Sin pensarlo enseguida le dije ¿Disculpe –fijó de nuevo sus ojos húmedos en mí- le conozco de algún lado? Imposible –respondió extrañado- recuerdo muy bien caras y a usted no lo recuerdo. ¿Está seguro? –Insistí- ¿usted no iba al Villegas de chico? –niega con la cabeza- y ¿no juega al tenis? ¿O va al club Arquitectura? Con creciente firmeza y mayor enojo me da una negativa. Buscando energía para seguir preguntándole, miré al cielo y éste se había ennegrecido todavía más -si eso era posible-. Y ¿de los tribunales? -con un último impulso seguí- ¿O es usted un cobrador?. Sus ojos grises parecían esconder una tormenta y pronunció su última palabra hacía mí: No.
Acto seguido se levantó y extendió su manga hacia el timbre dejando entrever unos gemelos de oro iguales a los que usaba mi bisabuelo; pero no, éstos parecían más importantes.

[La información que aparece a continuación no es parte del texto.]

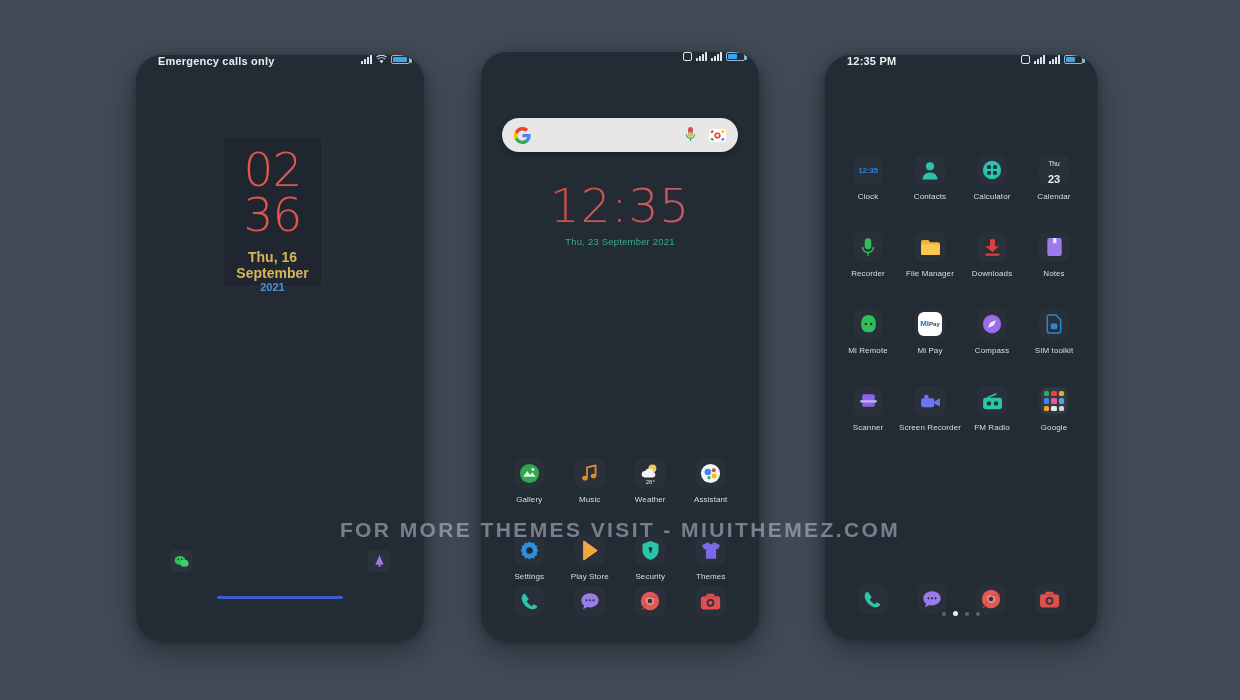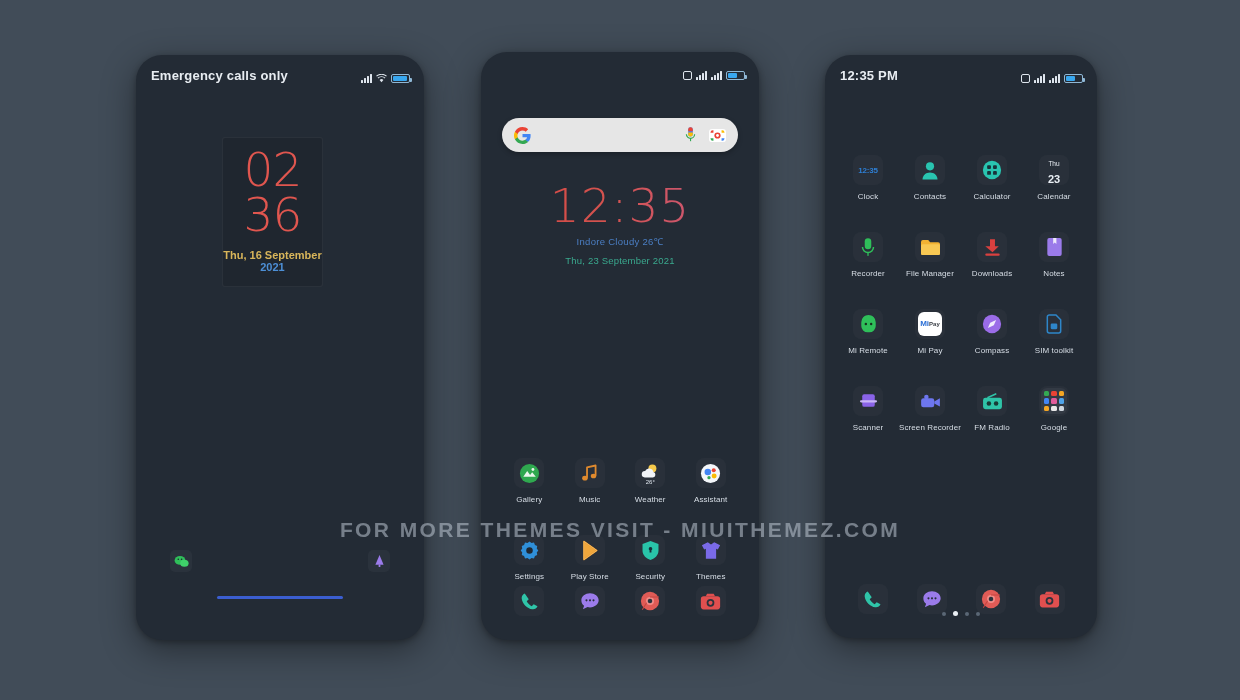"Emergency calls only" .statusbar { align-items: flex-end -> flex-start; font-size: 13px -> 11px; left: 1px -> 8px }
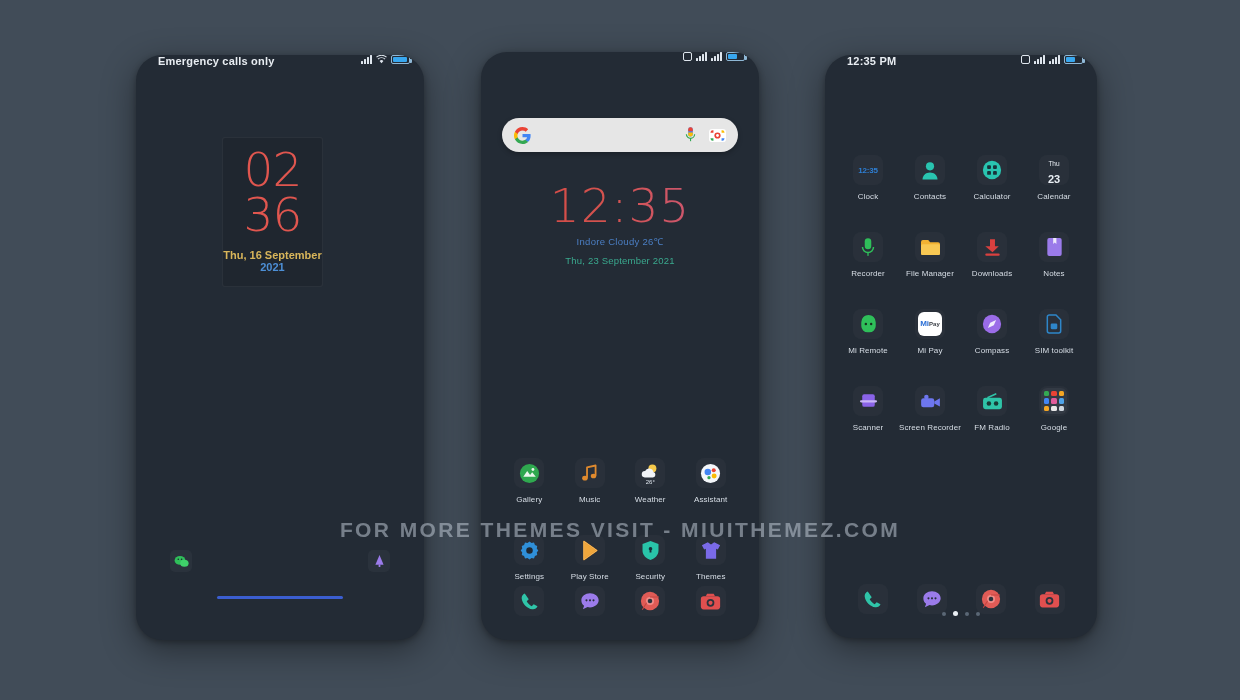"Indore Cloudy 26℃" div.clock2-wx { html: <div>Indore Cloudy 26℃</div> -> none }
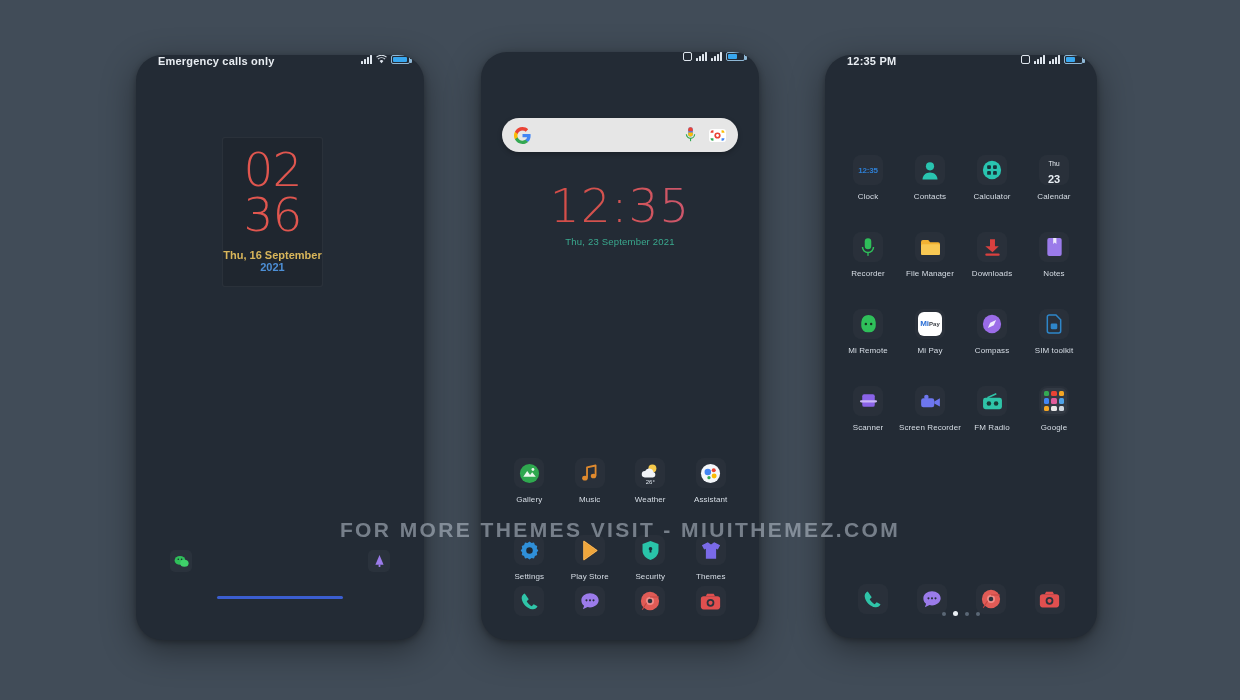"Thu, 16 September" .lock-date { font-size: 11px -> 14px }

Dejé de insistir con la familiaridad del desconocido y observé como se bajaba del colectivo, caminando como un rey con su séquito detrás. Seguí sin reconocerlo, volví a repasar mentalmente los lugares, las personas que conocí, mi vida completa en un minuto y medio. Era verdad, no conocía tanta gente como creía, en realidad, siempre me refugié en mis libros. Retire de mi portafolio un libro de hojas amarillentas, con ribetes dorados y con un retrato en la portada. Mi bisabuelo aunque ya viejo, me dejó su gusto por los libros, por sus personajes. Cuando murió, heredé su biblioteca. De ella saqué este libro. Miré mi reloj, son y cuarto, tengo tiempo de leer unas hojas, así olvido mi falta de memoria. Fijo de nuevo mi vista en la portada. Había en ella, un hombre sentado mirando de frente. Tenía unos zapatos acordonados de cuero negro con punta cuadrada, un traje de lino también negro que contrastaba con una impecable camisa blanca. Sus ojos eran arrogantes, de un gris claro reflejaban más años que sus facciones.
Di vuelta las hojas y leí el primer párrafo: “En el estudio flotaba un leve olor a rosas, y cuando la brisa veraniega se agitó entre los árboles del jardín, el pesado aroma de las lilas entró por la puerta junto con el delicado perfume de las rosadas flores del cardo”. No sé porque le gustaba tanto a mi bisabuelo este libro, tal vez porque es la única novela de Oscar Wilde, pero ni el comienzo ni el título pronostican una buena historia, “El retrato de Dorian Gray”, demasiado presuntuoso. Un trueno me distrae de mis reflexiones, pero no vi caer ninguna gota. Espero que no llueva, porque no traje paraguas.